A provision is friendly to Cuban baseball players who defect from that country, allowing them to enter free agency without going through Major League Baseball’s amateur draft.
The plan bases distributions on 75 percent of the average of new state sales taxes rung up on sales at a stadium. It tiers money available based on project cost:
♦ Projects costing $200 million or more can get up to $3 million a year.
♦ Projects of $100 million-$200 million can get up to $2 million a year.
♦ Projects of $30 million-$100 million can get up to $1 million a year.
Stadiums already receiving public money are eligible for up to $1 million a year. In all cases, funding would last up to 30 years.
Spring-training complexes can get up to $1 million yearly for 20 years for a single team and $2 million a year for 25 years if multiple teams use the stadium.
The planned $400 million renovations to Daytona International Speedway also are eligible.
Teams will be competitively evaluated and ranked, as House Speaker Will Weatherford had insisted to get his support, so that teams don’t get money based on “just who has the best lobbyist,” said Sen. Jack Latvala, R-Clearwater.

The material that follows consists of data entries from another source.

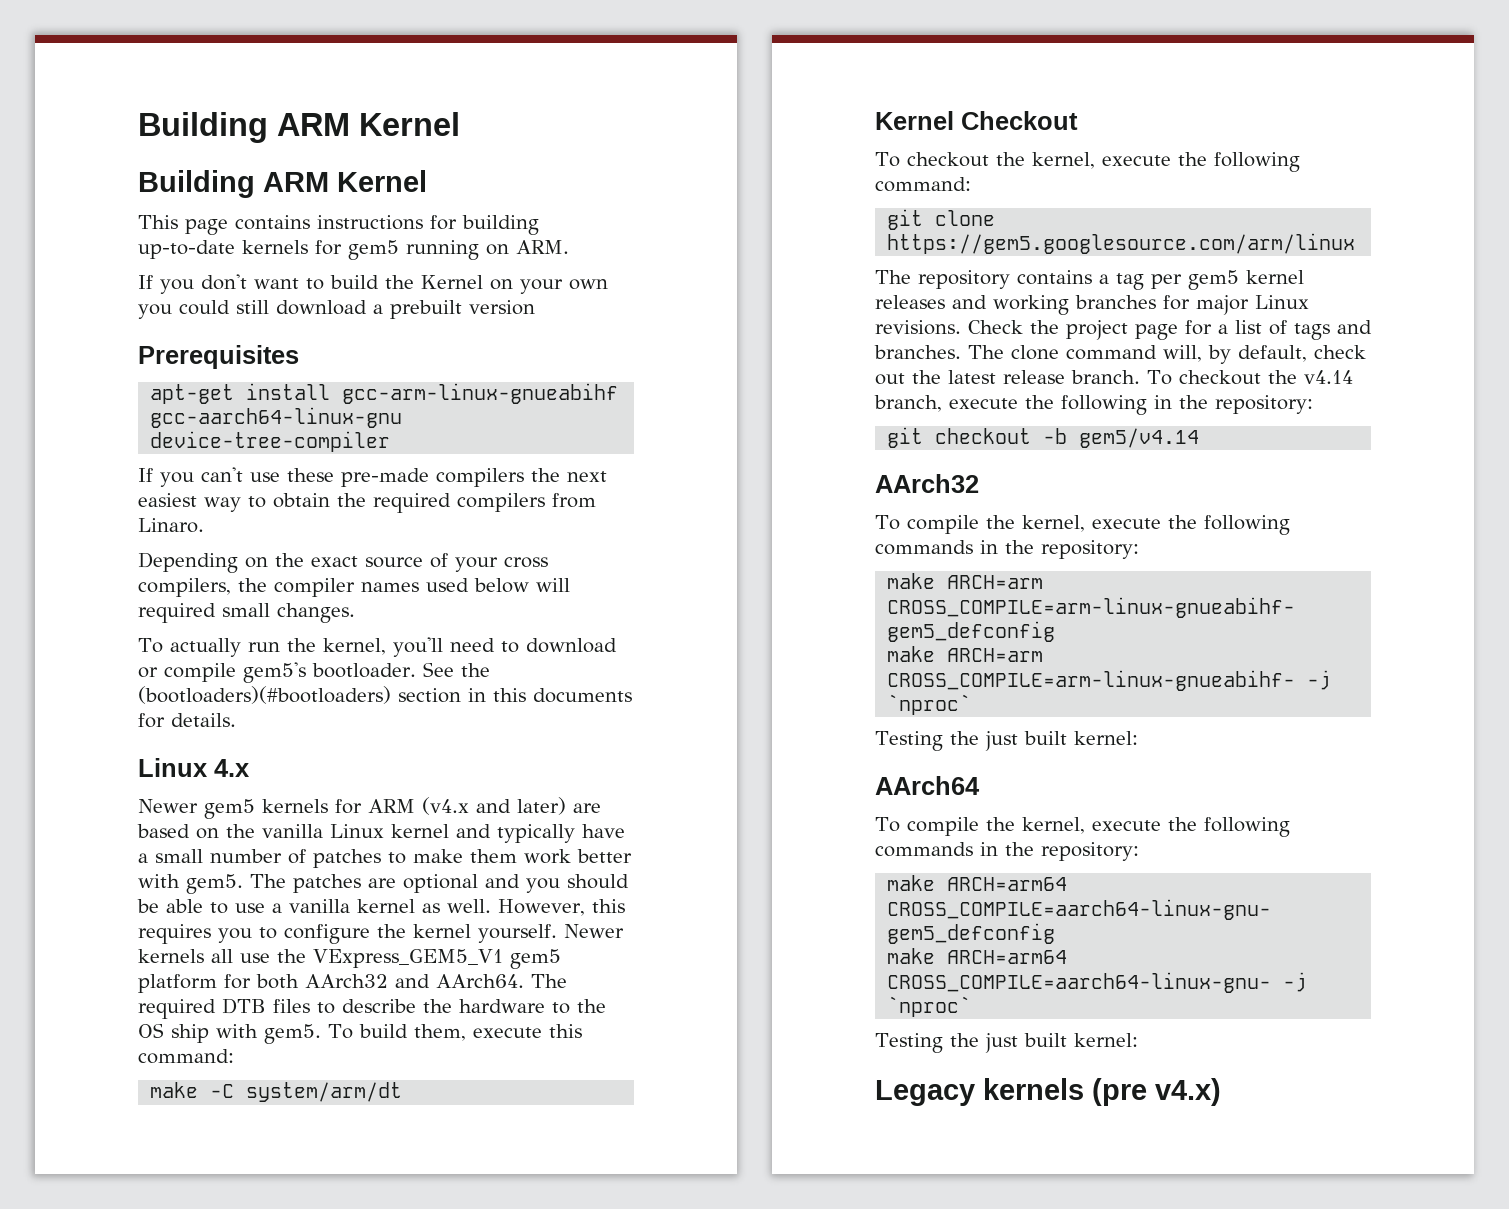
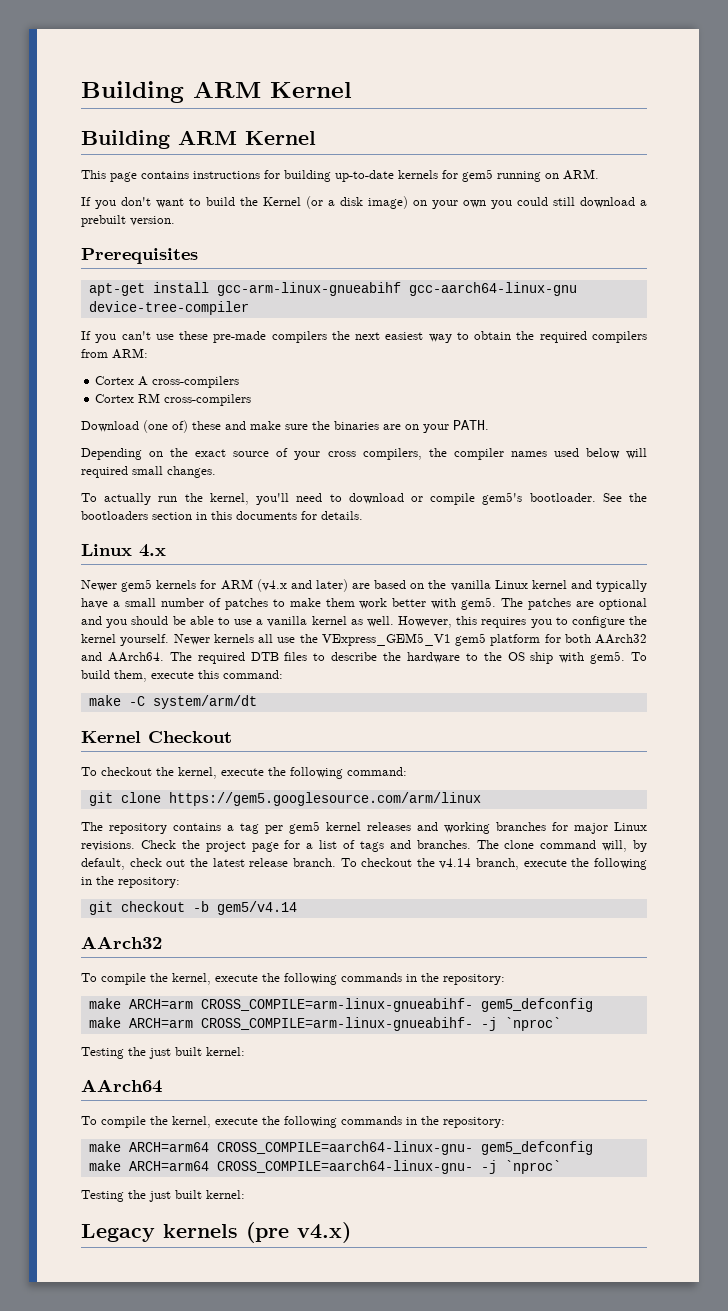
- If you don't want to build the Kernel on your own you could still download a prebuilt version
+ If you don't want to build the Kernel (or a disk image) on your own you could still download a prebuilt version.
- If you can't use these pre-made compilers the next easiest way to obtain the required compilers from Linaro.
+ If you can't use these pre-made compilers the next easiest way to obtain the required compilers from ARM:
+ Cortex A cross-compilers
+ Cortex RM cross-compilers
+ Download (one of) these and make sure the binaries are on your PATH.
- See the (bootloaders)(#bootloaders) section in this documents for details.
+ See the bootloaders section in this documents for details.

A number of other proposals died last year, including one that would have funded improvements to the Miami Dolphins stadium that was pushed by Tallahassee lobbyist Ron Book.
Rankings will be based on 13 factors, including whether the new stadium could host a variety of sporting and other events, and what kinds of “signature events” — like Super Bowls, all-star games or racing championships — the facility might attract.
The state already directs up to $2 million a year in sales-tax dollars to each of eight sports centers: Sun Life Stadium in Miami-Dade County, EverBank Field in Jacksonville, BB&T Center in Broward County, American Airlines Arena in Miami, the Amway Center in Orlando, Tropicana Field in St. Petersburg, and Raymond James Stadium and the Forum in Tampa.